Moreover, Asia has driven three-quarters of the growth in global electricity since the turn of the century, with GDP and electricity demand rising in lockstep and greater electrification being achieved at lower incomes per capita.
As the world’s electrotech factory, Asia is well placed to replace the fuel resources it lacks with the electrotech necessary to wean itself off its fuel import dependency.
This has never been more apparent than in the last few years when Asia’s supplies of fossil fuels have now twice been hit by massive shocks and disruptions – first in 2022 when Russia cut off Europe and Europe subsequently outbid Asia for gas, and now with the closure of the Strait of Hormuz, through which nearly half of Asia’s oil travels.
“Asia has been highly dependent on the old stability of the Pax Americana, which is being challenged by one oil shock after another, and the closing of Hormuz is a major catalyst for a change,” said Kingsmill Bond, Ember director.
“The economics of electrotech have been transformed in the last five years. The cost of firm electricity from solar backed up by batteries has fallen below that of fossil fuels for almost all of Asia. What was competitive before is irresistible now.”
Ember’s report shows how Asia can decouple itself from such dependency by utilising the technology it creates.
Solar plus batteries, according to Ember, are already cheaper than liquid natural gas (LNG) at three-quarters of the sites across Asia where new gas capacity is currently being planned.
In fact, solar plus battery power now costs less than $US100 per megawatt-hour (MWh) in most of Asia, and with the capital cost of solar already below that of new fossil capacity even before any fuel is bought, the report predicts that solar plus batteries will outcompete LNG everywhere in Asia by 2030.

“Solar plus batteries are much better suited to deliver bulk power now in Asia than LNG, and they will only get cheaper,” says Aditya Lolla, Interim Managing Director at Ember and a co-author of the report.
“With strong domestic manufacturing capacity and low electricity prices, the countries in the region are well-positioned to supply their own clean, electrified future.”
With solar plus battery power addressing the supply side of the equation, electric vehicles solve the demand side.
Around 80 per cent of the oil that Asia uses in road transport is imported. Electrifying the region’s road transport sector with the technology it is already developing and manufacturing could save more than $US300 billion a year in oil imports according to Ember.

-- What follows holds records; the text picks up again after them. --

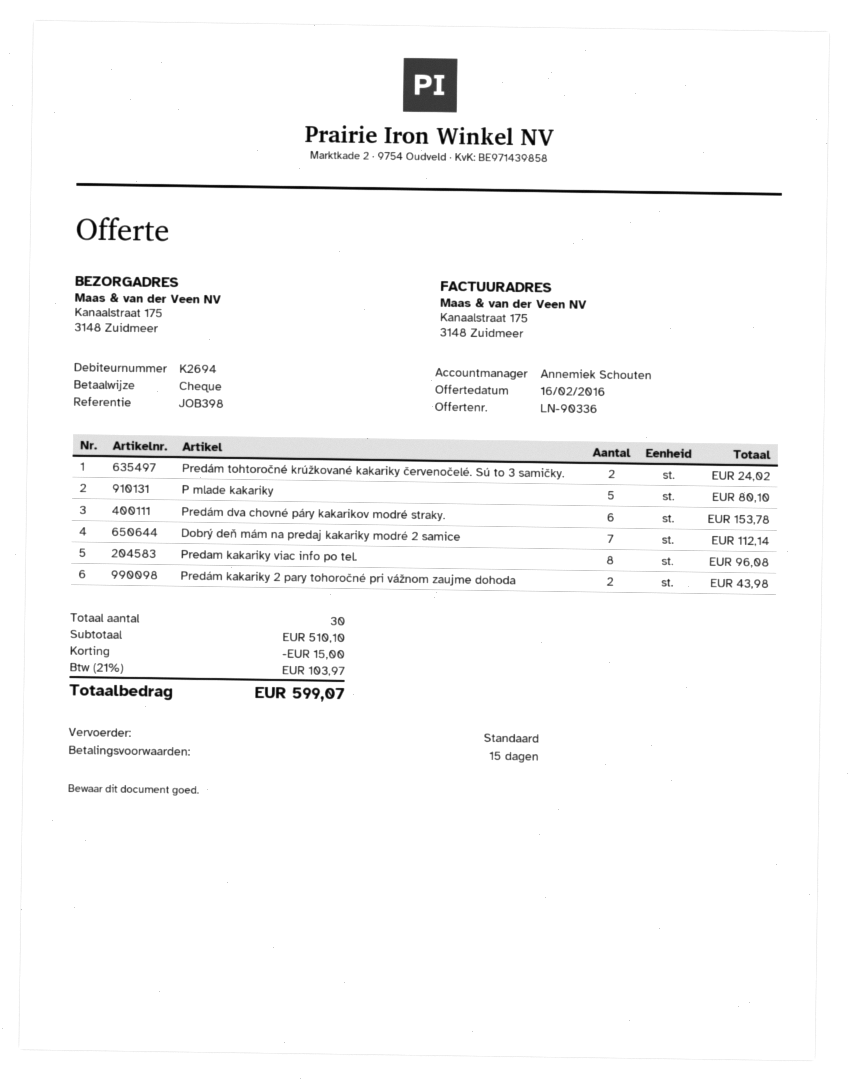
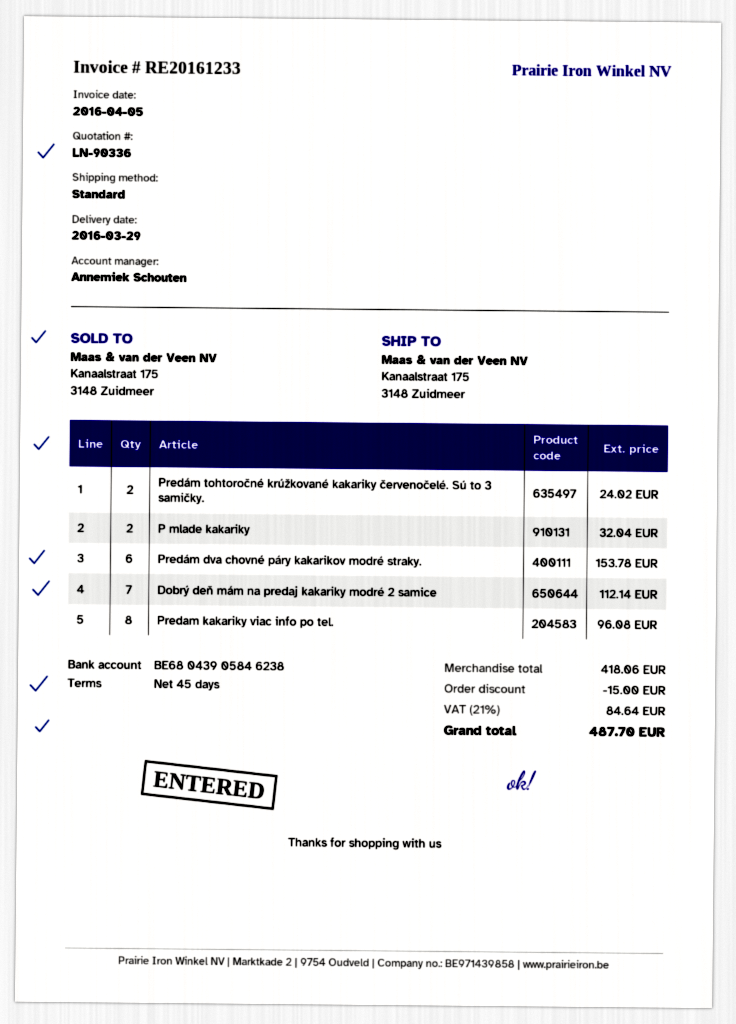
payment terms: 15 days -> 45 days
P mlade kakariky: 5 for 80.10 -> 2 for 32.04
Predám kakariky 2 pary tohoročné pri vážnom zaujme dohoda: 2 for 43.98 -> none
subtotal: 510.10 -> 418.06
tax: 21% = 103.97 -> 21% = 84.64
total: 599.07 -> 487.70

Ember declares that electric vehicles (EVs) are “now at purchase price parity with petrol” – which is probably something of an oversimplification, though less so in Asia than it would be were the same comment made about Western countries.

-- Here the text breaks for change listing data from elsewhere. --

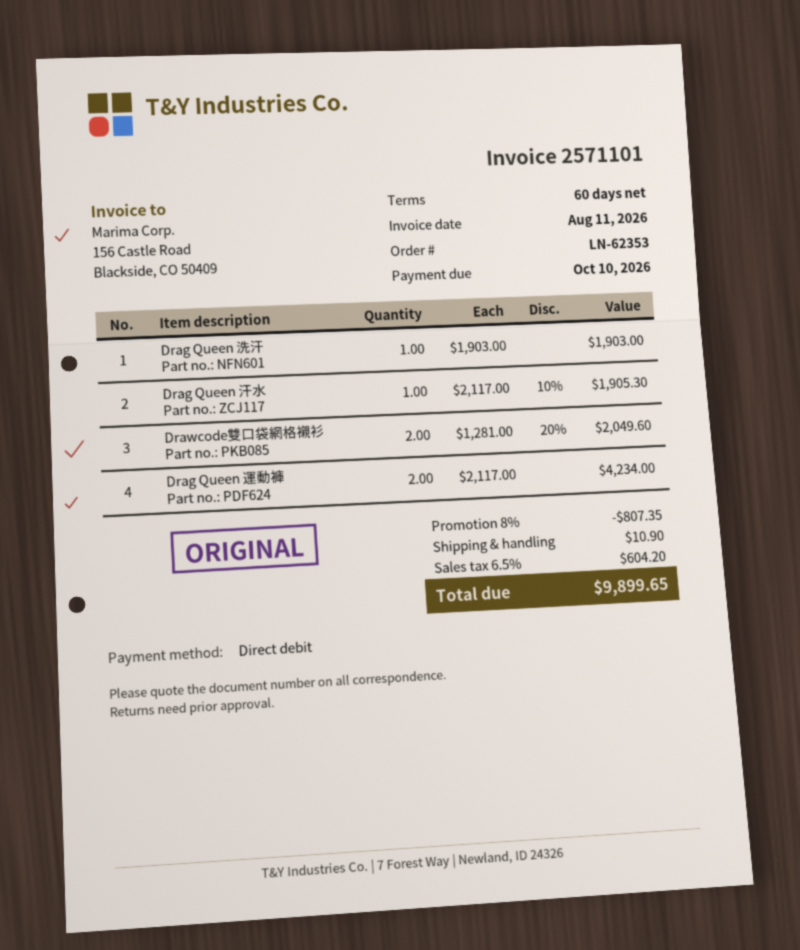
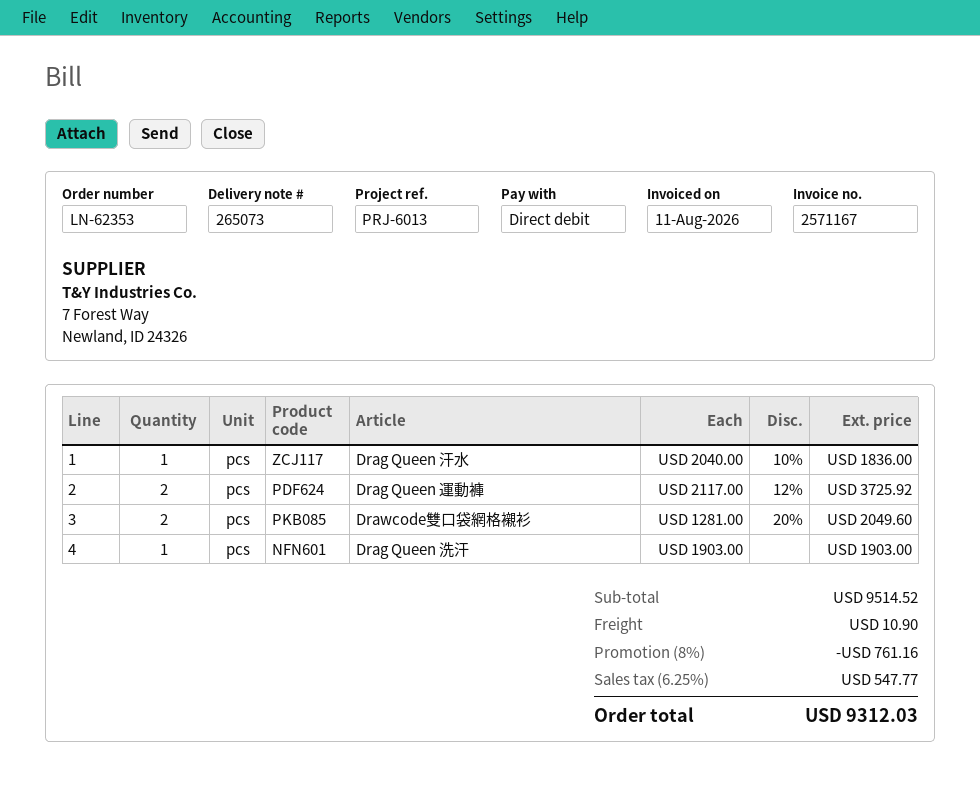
invoice number: 2571101 -> 2571167
Drag Queen 汗水: 1 x 2117.00 - 10% = 1905.30 -> 1 x 2040.00 - 10% = 1836.00
Drag Queen 運動褲: 2 x 2117.00 = 4234.00 -> 2 x 2117.00 - 12% = 3725.92
discount: 8% = 807.35 -> 8% = 761.16
tax: 6.5% = 604.20 -> 6.25% = 547.77
total: 9899.65 -> 9312.03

Asia, and China in particular, have always put more effort into developing affordable, smaller cars, which remain hugely popular across the region. This has resulted in greater price parity opportunity, whereas across the Western world, bigger has always been seen as better, therefore decoupling the opportunities for EVs to yet reach price parity with petrol variants.
By pivoting towards electric mobility, Asia has the opportunity to reduce the $US1.1 trillion bill it pays each year for imported fossil fuels and redirect that same money into its own supply chains, manufacturing, and infrastructure.

“Electric vehicles are a strategic necessity,” says Daan Walter, Principal at Ember and the lead author of the report.
“Road transport is the single largest source of Asia’s fossil imports, costing over $300 billion a year. Asia could electrify its fleet within twenty years and halve its oil imports. No single lever does more for the region’s balance of payments and energy security.”
Ember’s report also shows that both these superlevers, supply and demand, can be deployed at speeds that fossil fuel infrastructure can’t hope to match.
“Electrotech is fast, modular and consumer-led,” says Walter.
“Faced with a crisis, policymakers can deploy electrotech rapidly, and households can climb the energy ladder one step at a time at low incremental cost. Witness what happened in Pakistan. Households and businesses have installed distributed solar at a pace that has outrun centralised planning entirely. Governments need to keep up.”